## Your assignment:
Every line below that holds the string "Whatever" should be copied.

*** Opening of Task data ***

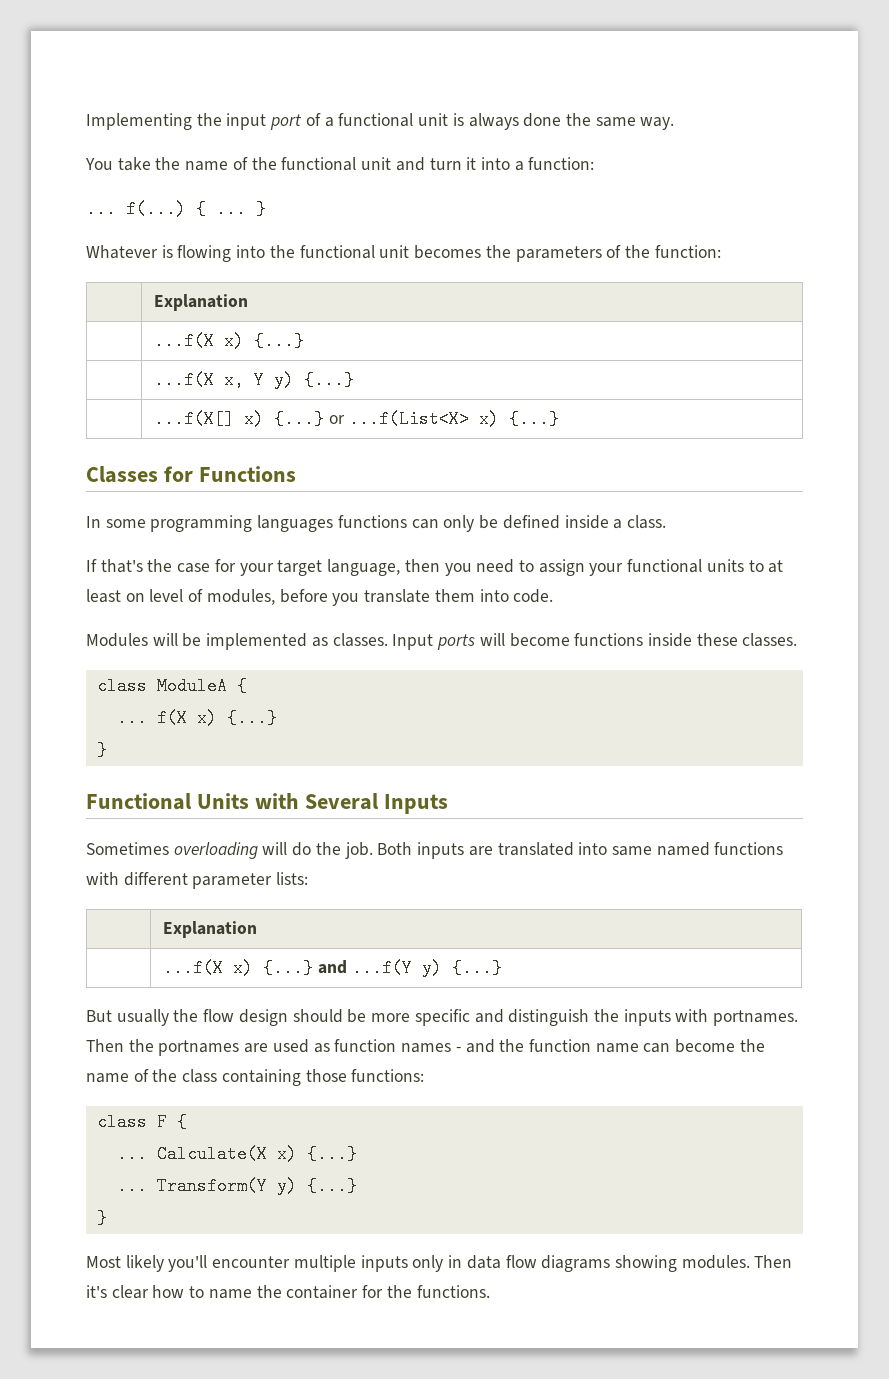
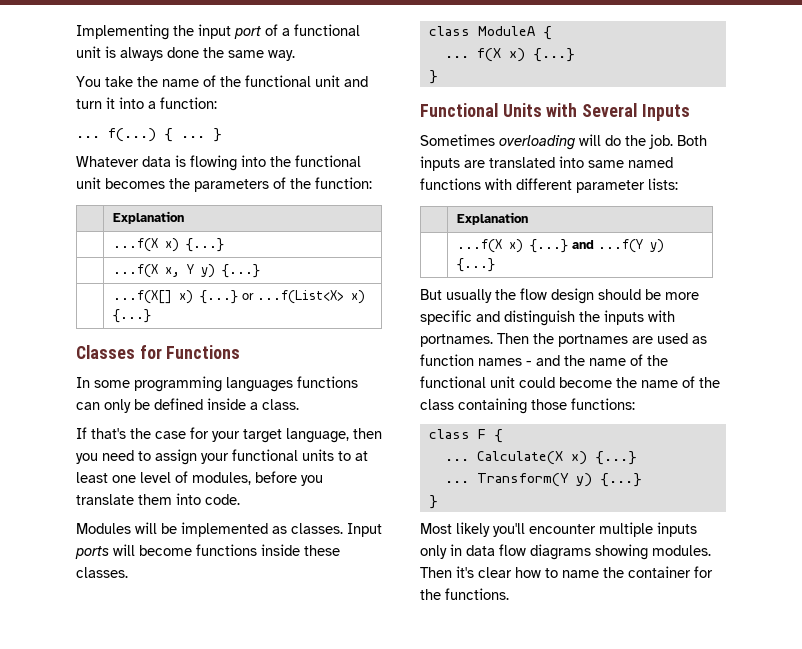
- Whatever is flowing into the functional unit becomes the parameters of the function:
+ Whatever data is flowing into the functional unit becomes the parameters of the function:
- If that's the case for your target language, then you need to assign your functional units to at least on level of modules, before you translate them into code.
+ If that's the case for your target language, then you need to assign your functional units to at least one level of modules, before you translate them into code.
- Then the portnames are used as function names - and the function name can become the name of the class containing those functions:
+ Then the portnames are used as function names - and the name of the functional unit could become the name of the class containing those functions:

*** Close of Task data ***

## Response area:
- Whatever is flowing into the functional unit becomes the parameters of the function:
+ Whatever data is flowing into the functional unit becomes the parameters of the function:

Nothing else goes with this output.